I got your newsletter with that link around the same time that your message
here came in Andrew. I'll have a read. Please be careful when you write
about any of us won't you!!
Duncan
-----Original Message-----
From: Economics, business, and related subjects
[mailto:[log in to unmask]] On Behalf Of AK Ashwin
Sent: 21 November 2006 09:50
To: [log in to unmask]
Subject: Re: Milton Friedman
Dear Duncan
On the day Friedman's death was announced, Biz/ed did a supplementary In the
News article about him - brief but just a reminder of what an influential
figure he was not only in the world of economics but in related areas.
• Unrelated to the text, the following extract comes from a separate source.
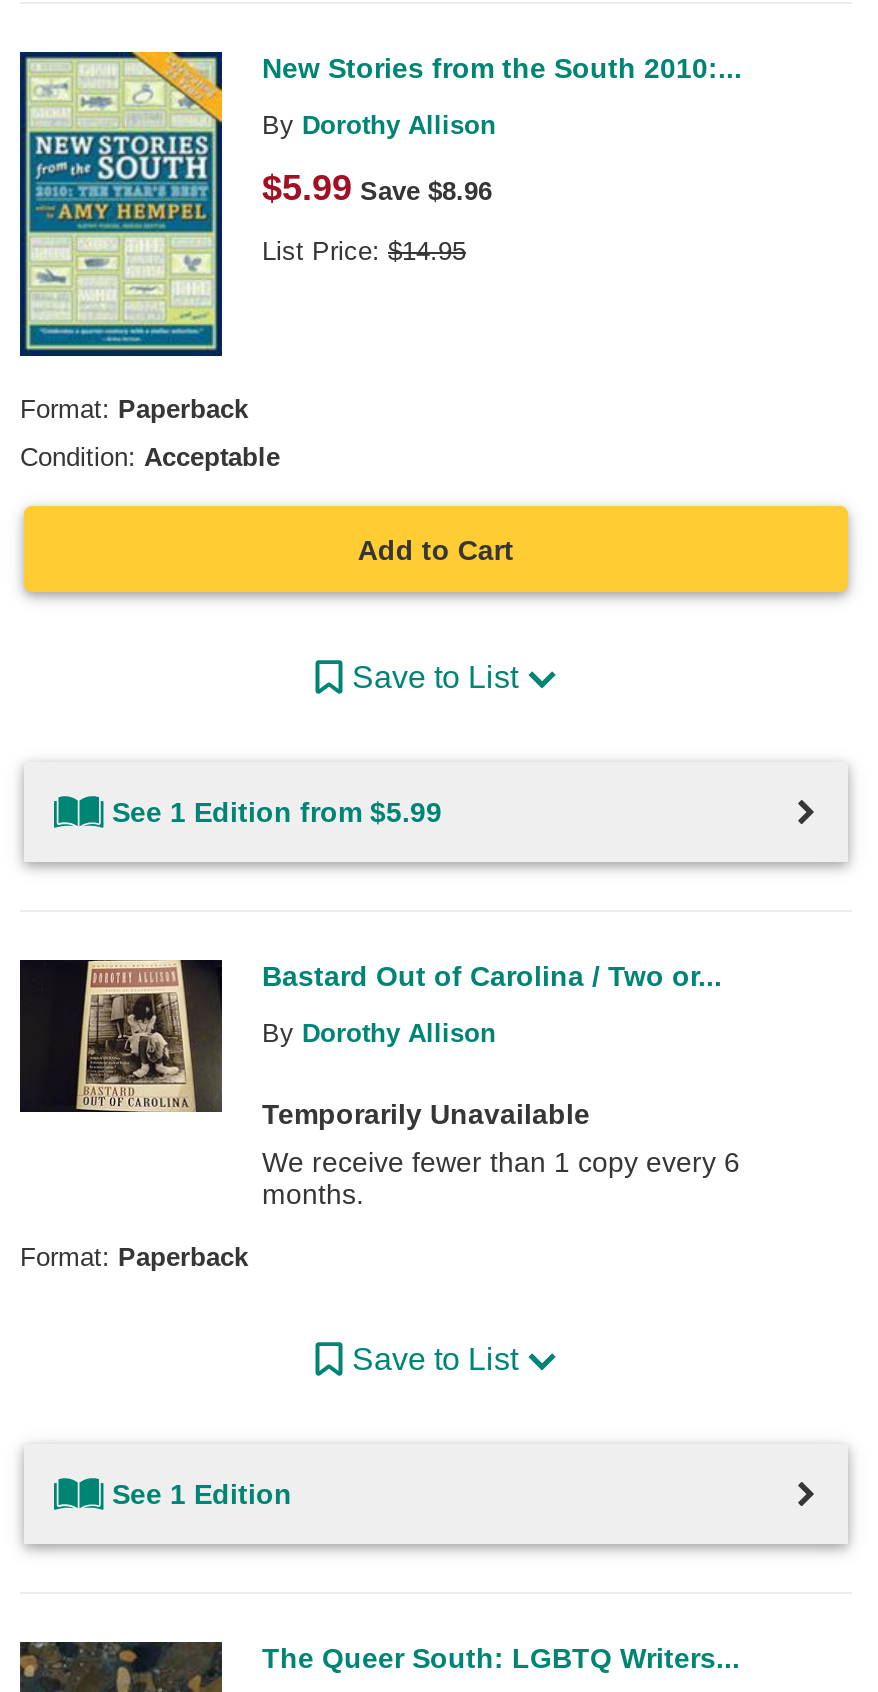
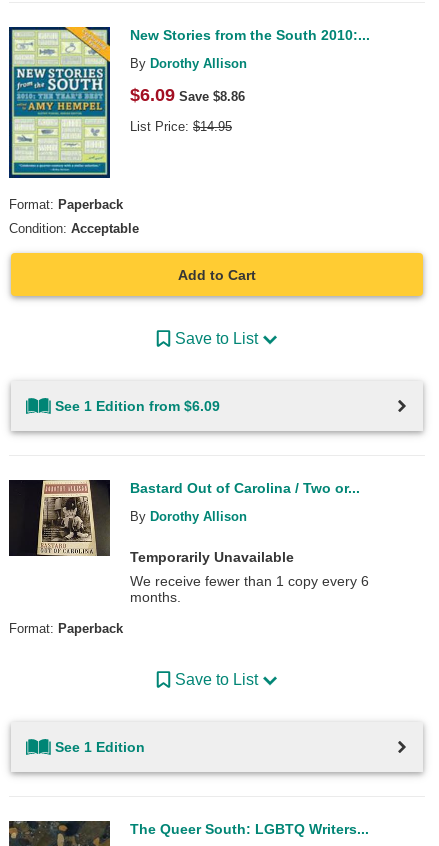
- $5.99 Save $8.96
+ $6.09 Save $8.86

- See 1 Edition from $5.99
+ See 1 Edition from $6.09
This
just happened to coincide with an article published on Monday on the state
of monetarism - this article was planned some months before so it is a
strange coincidence.
The In the News article can be found here:
http://www.bized.co.uk/cgi-bin/chron/chron.pl?id=2722
Many thanks
Andrew
--On 21 November 2006 08:08 +0000 Duncan Williamson <[log in to unmask]>
wrote:
> Dear All,
>
> I am not an economist as colleagues are aware so far be it from me ...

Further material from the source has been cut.